▶ **DATA SHOWN**
=======

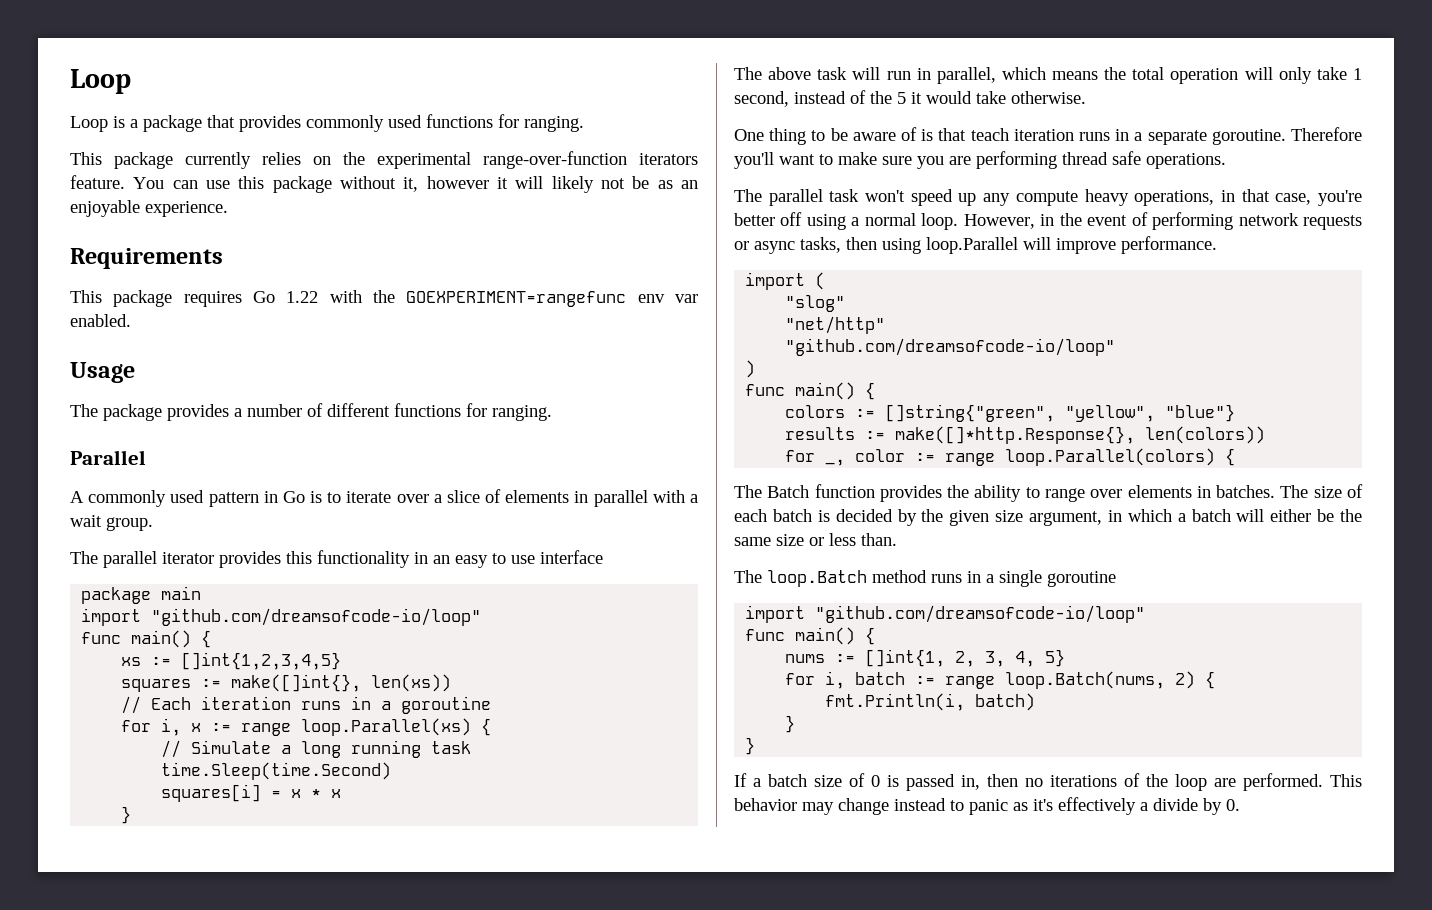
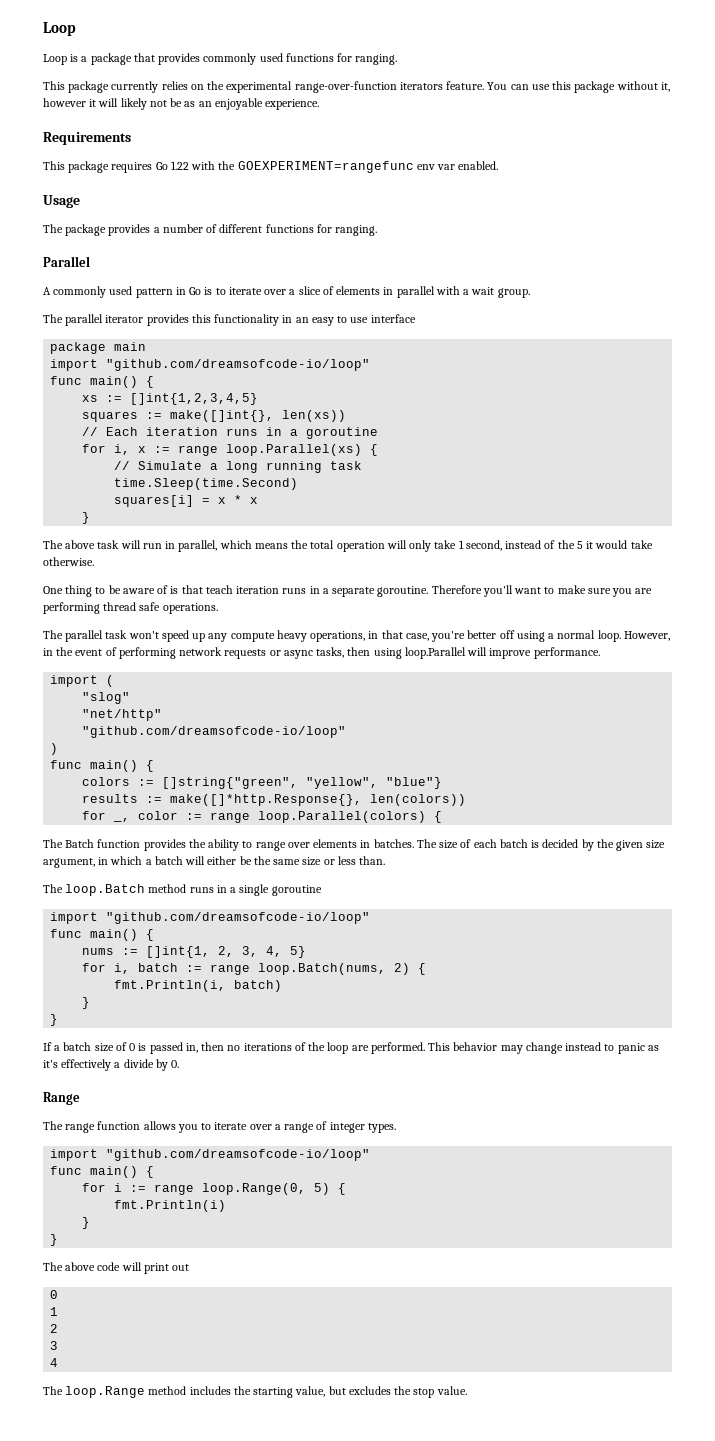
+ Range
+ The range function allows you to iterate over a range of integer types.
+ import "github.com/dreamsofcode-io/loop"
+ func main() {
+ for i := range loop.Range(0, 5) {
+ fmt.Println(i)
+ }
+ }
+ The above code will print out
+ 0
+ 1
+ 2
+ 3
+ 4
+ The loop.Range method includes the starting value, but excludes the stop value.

=======

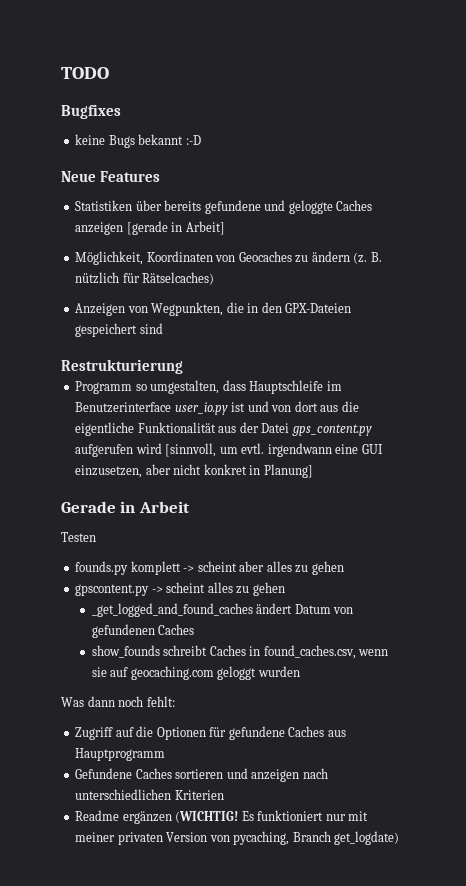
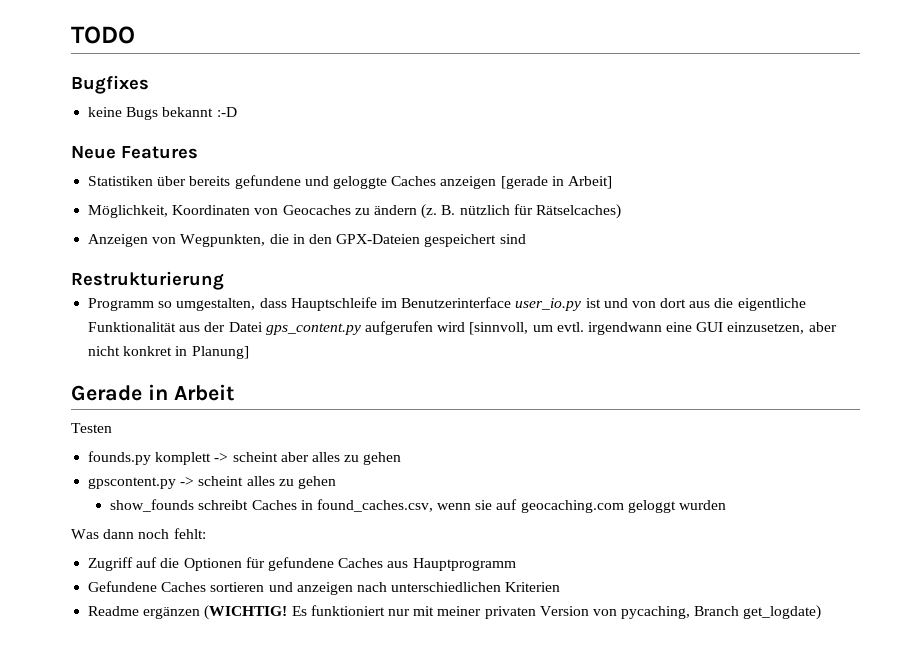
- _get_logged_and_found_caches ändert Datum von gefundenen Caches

=======

Working through the data above, find every line holding "loop" and copy it.

▶ **PROBLEM SOLUTION**
+ import "github.com/dreamsofcode-io/loop"
+ for i := range loop.Range(0, 5) {
+ The loop.Range method includes the starting value, but excludes the stop value.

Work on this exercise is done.